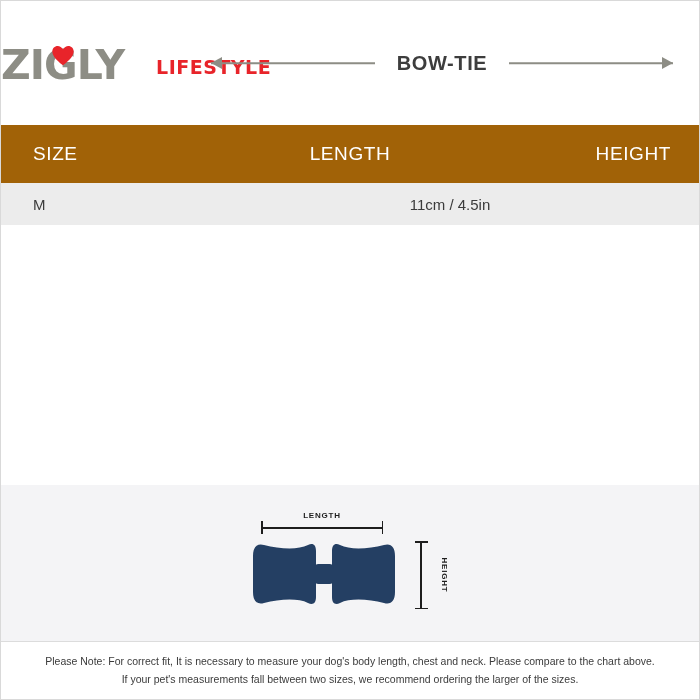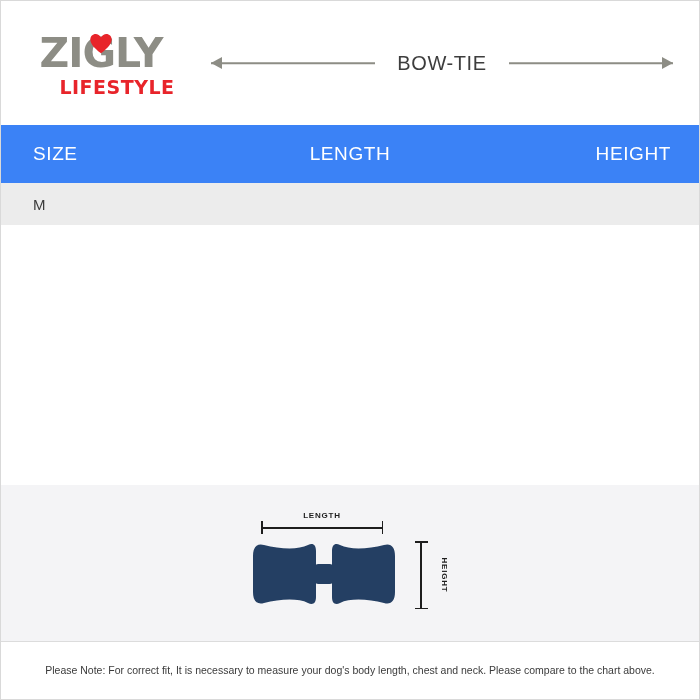--- a/index.html
+++ b/index.html
@@ -38,7 +38,7 @@
     width: 200px;
     flex: 0 0 200px;
     display: flex;
-    flex-direction: column;
+    flex-direction: row;
     align-items: center;
     justify-content: space-between;
     padding-top: 4px;

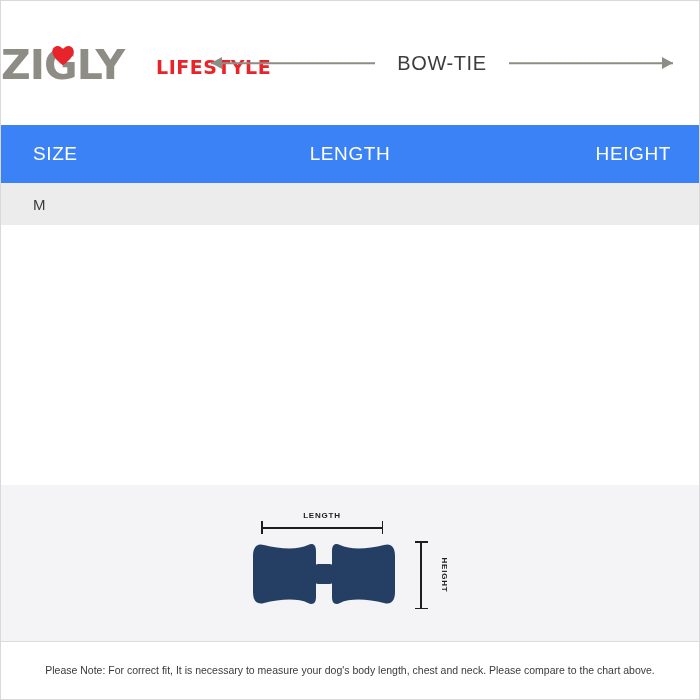--- a/index.html
+++ b/index.html
@@ -113,7 +113,7 @@
   }
   .header-title {
     font-size: 20px;
-    font-weight: normal;
+    font-weight: bold;
     letter-spacing: 0.6px;
     color: #3d3d3d;
     padding: 0 22px;

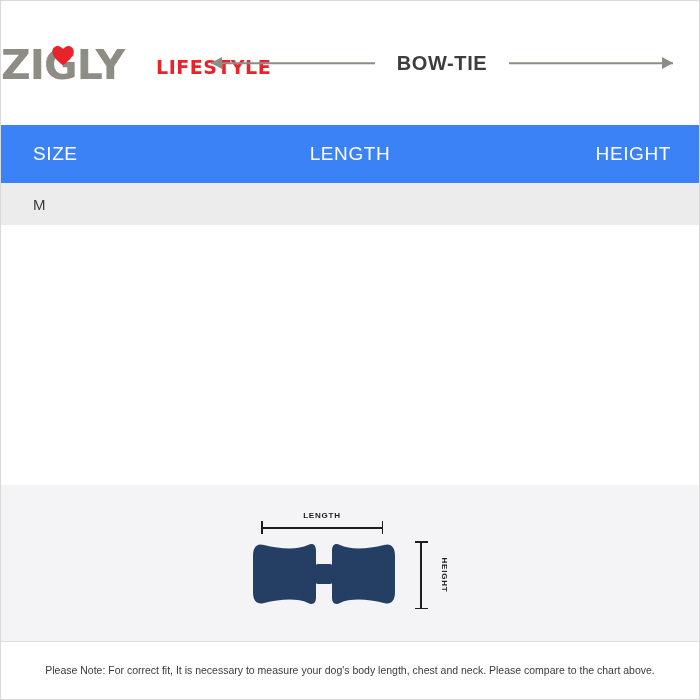--- a/index.html
+++ b/index.html
@@ -129,7 +129,7 @@
     align-items: center;
   }
   .row.head {
-    background: #3b82f6;
+    background: #a16207;
     height: 58px;
     color: #ffffff;
     font-size: 19px;

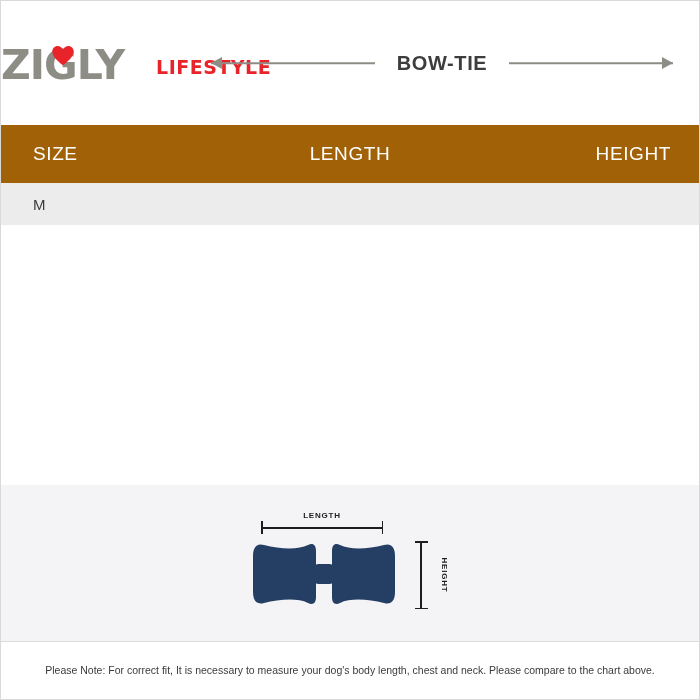--- a/index.html
+++ b/index.html
@@ -318,6 +318,7 @@
     </div>
     <div class="row data">
       <div class="cell-size">M</div>
+      <div class="cell-length">11cm / 4.5in</div>
     </div>
   </div>
 

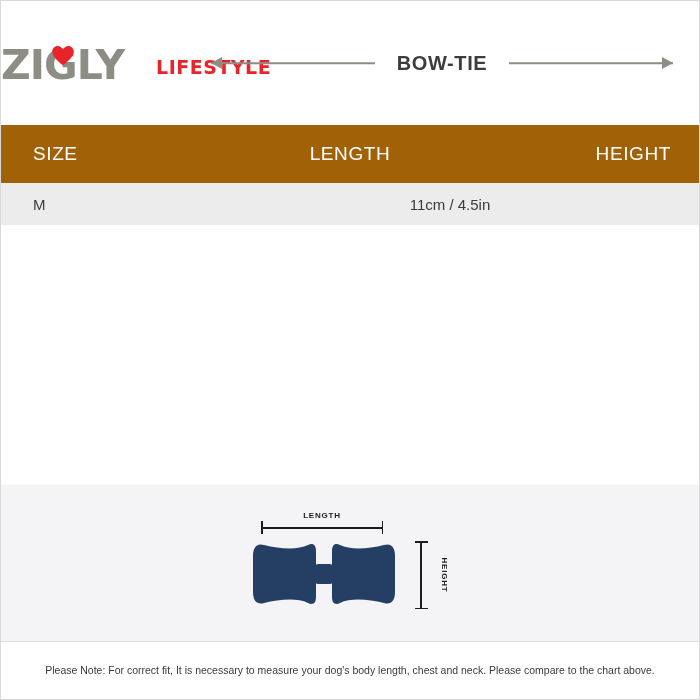--- a/index.html
+++ b/index.html
@@ -354,6 +354,7 @@
 
   <div class="footer">
     <div>Please Note: For correct fit, It is necessary to measure your dog's body length, chest and neck. Please compare to the chart above.</div>
+    <div>If your pet's measurements fall between two sizes, we recommend ordering the larger of the sizes.</div>
   </div>
 
 </div>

- [TASK OBJECTIVE] Your answer must be the full listing, copied exactly, with no pictures in it.

- [TASK SOLUTION]
--- a/index.html
+++ b/index.html
@@ -38,7 +38,7 @@
     width: 200px;
     flex: 0 0 200px;
     display: flex;
-    flex-direction: column;
+    flex-direction: row;
     align-items: center;
     justify-content: space-between;
     padding-top: 4px;

--- a/index.html
+++ b/index.html
@@ -113,7 +113,7 @@
   }
   .header-title {
     font-size: 20px;
-    font-weight: normal;
+    font-weight: bold;
     letter-spacing: 0.6px;
     color: #3d3d3d;
     padding: 0 22px;

--- a/index.html
+++ b/index.html
@@ -129,7 +129,7 @@
     align-items: center;
   }
   .row.head {
-    background: #3b82f6;
+    background: #a16207;
     height: 58px;
     color: #ffffff;
     font-size: 19px;

--- a/index.html
+++ b/index.html
@@ -318,6 +318,7 @@
     </div>
     <div class="row data">
       <div class="cell-size">M</div>
+      <div class="cell-length">11cm / 4.5in</div>
     </div>
   </div>
 

--- a/index.html
+++ b/index.html
@@ -354,6 +354,7 @@
 
   <div class="footer">
     <div>Please Note: For correct fit, It is necessary to measure your dog's body length, chest and neck. Please compare to the chart above.</div>
+    <div>If your pet's measurements fall between two sizes, we recommend ordering the larger of the sizes.</div>
   </div>
 
 </div>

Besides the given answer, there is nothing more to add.